Columna publicada en La Tercera, 08.02.2017

Las redes sociales han hecho que nos veamos enfrentados a emitir juicios respecto a infinitos casos, los cuales suelen presentarse a partir de la distinción culpable/inocente (o victimario/víctima). Y lo común es que, mediante un ejercicio de empatía, tomemos partido, sin restricciones, por la víctima. Un ejemplo de esta situación es el debate sobre los criminales con alzheimer o enfermedades terminales, donde muchos consideran que seguir castigándolos es necesario por empatía con las víctimas. Y otro es el de quienes consideran que hacer eco de teorías conspirativas respecto al origen de los incendios forestales es también exigido por empatía con sus víctimas.

Lo que suele escaparse en estos debates es que el mal corrompe al que lo hace, pero también, aunque menos, al que lo recibe. Hay, entonces, además de una corrupción de los victimaros -que es de la que normalmente hablamos- una corrupción de las víctimas, que consiste en el miedo, en el odio y en el deseo de venganza (que muy pocas víctimas, comprensiblemente, logran evitar). Por eso la justicia se sirve a sí misma, y no a las víctimas. Ella parte de la base de que la mirada de quien ha recibido un daño no es, normalmente, justa. Por eso el derecho existe para detener la violencia, y no como brazo armado de la venganza.

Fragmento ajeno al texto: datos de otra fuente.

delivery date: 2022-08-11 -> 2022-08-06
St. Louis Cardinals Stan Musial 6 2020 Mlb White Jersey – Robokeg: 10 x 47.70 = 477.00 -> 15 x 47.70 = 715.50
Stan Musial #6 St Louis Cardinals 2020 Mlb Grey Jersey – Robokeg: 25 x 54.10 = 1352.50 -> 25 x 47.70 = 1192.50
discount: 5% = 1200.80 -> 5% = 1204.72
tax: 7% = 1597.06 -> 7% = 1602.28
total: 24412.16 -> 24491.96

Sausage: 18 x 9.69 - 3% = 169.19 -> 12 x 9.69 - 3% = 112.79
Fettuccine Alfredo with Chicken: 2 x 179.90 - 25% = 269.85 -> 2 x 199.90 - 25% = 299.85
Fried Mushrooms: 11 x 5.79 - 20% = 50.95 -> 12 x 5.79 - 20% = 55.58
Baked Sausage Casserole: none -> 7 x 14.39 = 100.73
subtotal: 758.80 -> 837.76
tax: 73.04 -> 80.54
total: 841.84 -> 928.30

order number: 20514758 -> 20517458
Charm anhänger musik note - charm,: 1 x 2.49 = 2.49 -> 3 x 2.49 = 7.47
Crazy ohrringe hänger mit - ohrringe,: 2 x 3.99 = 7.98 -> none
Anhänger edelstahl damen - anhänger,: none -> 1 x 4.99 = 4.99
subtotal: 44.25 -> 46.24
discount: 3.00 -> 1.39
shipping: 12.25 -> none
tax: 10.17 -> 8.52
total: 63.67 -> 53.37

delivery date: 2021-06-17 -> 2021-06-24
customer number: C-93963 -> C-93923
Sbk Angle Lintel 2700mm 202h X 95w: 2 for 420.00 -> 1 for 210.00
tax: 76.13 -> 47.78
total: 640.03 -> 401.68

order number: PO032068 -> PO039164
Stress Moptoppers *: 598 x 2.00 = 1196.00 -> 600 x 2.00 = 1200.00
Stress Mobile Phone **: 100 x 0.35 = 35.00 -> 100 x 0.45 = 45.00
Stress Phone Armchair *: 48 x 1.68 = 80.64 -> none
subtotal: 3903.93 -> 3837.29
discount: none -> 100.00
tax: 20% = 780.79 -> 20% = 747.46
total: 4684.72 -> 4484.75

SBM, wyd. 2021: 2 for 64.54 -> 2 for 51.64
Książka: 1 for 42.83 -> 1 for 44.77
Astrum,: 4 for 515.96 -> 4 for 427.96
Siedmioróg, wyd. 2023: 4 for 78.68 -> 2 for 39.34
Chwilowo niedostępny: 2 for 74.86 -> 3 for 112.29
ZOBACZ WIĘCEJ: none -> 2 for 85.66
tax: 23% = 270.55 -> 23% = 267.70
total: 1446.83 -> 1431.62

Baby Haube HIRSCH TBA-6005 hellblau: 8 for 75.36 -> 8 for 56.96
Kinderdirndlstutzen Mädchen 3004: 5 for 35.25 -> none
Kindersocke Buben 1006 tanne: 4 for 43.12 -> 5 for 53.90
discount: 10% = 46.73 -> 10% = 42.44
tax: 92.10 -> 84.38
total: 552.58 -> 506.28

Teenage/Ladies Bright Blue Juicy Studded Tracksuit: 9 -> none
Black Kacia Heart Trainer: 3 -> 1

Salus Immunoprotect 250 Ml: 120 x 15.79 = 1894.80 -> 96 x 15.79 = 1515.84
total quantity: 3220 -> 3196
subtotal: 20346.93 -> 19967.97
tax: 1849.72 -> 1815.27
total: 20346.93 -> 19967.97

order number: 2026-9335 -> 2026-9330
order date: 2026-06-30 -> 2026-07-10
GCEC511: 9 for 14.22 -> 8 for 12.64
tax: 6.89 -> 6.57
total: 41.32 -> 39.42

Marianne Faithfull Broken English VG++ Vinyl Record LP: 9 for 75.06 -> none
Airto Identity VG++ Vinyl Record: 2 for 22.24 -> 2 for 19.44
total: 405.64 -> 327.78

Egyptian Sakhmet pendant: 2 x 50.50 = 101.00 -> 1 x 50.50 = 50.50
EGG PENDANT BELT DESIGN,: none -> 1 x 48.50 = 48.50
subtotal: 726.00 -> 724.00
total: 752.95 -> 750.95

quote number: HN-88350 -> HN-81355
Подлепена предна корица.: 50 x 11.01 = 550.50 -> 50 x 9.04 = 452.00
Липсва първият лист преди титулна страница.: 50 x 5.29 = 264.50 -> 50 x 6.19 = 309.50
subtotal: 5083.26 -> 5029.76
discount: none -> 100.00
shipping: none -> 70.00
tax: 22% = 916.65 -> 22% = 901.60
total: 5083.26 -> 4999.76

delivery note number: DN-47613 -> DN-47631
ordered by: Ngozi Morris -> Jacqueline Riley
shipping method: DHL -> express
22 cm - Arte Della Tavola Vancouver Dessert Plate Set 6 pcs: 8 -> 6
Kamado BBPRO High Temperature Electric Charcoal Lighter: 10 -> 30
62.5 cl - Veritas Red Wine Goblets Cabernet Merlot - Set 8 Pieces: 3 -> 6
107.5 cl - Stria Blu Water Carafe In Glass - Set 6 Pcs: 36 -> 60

Hoy, de hecho, la mayoría de la violencia no se hace en nombre de la superioridad y la fuerza, sino que en nombre de las víctimas. La violencia, así, se parapeta tras el rostro de la inocencia. Y ya que la inocencia total no es humana, la violencia hecha en su nombre, como nos advierte Rafael Gumucio en su último libro, puede ser radicalmente inhumana.

La raíz griega de empatía significa pasión, y literalmente se traduce como “en sentimiento”. Empatizar es sentir lo que el otro siente. Y si volcamos todas nuestras energías a empatizar con las víctimas, lo que sentiremos será, las más de las veces, miedo, odio y deseo de venganza. Y lo mismo exigiremos a la justicia.
Pero si el exceso de empatía se vuelve un peligro de cara a los delitos interpersonales, su rostro más salvaje aparece frente a la tragedia. Y es que cuando los seres humanos enfrentamos un fenómeno excepcional, tratamos de recuperar el control de la situación reinscribiéndola como un hecho social. Tememos tanto que nadie tenga el control, que preferimos imaginar que lo tienen otros, los malos, a quienes podemos quitárselos de vuelta. En simple: buscamos a alguien a quien culpar, sea o no culpable.

Por eso la empatía total con las víctimas de las catástrofes significa, en muchos casos, hacerse parte de esta cacería de chivos expiatorios. Esto es, dejarse arrastrar por la histeria colectiva, abandonar nuestra razón a la sugestión y los rumores, y desconfiar de todo lo que no confirme nuestro sesgo. Y el resultado potencial es una violencia absurda y, por tanto, imparable.

El mal de las víctimas, en suma, necesita cura, terapia, sanación. Hacer justicia con los victimarios es parte esencial de ese proceso. Pero necesita ser apagado, no propagado por una empatía incendiaria.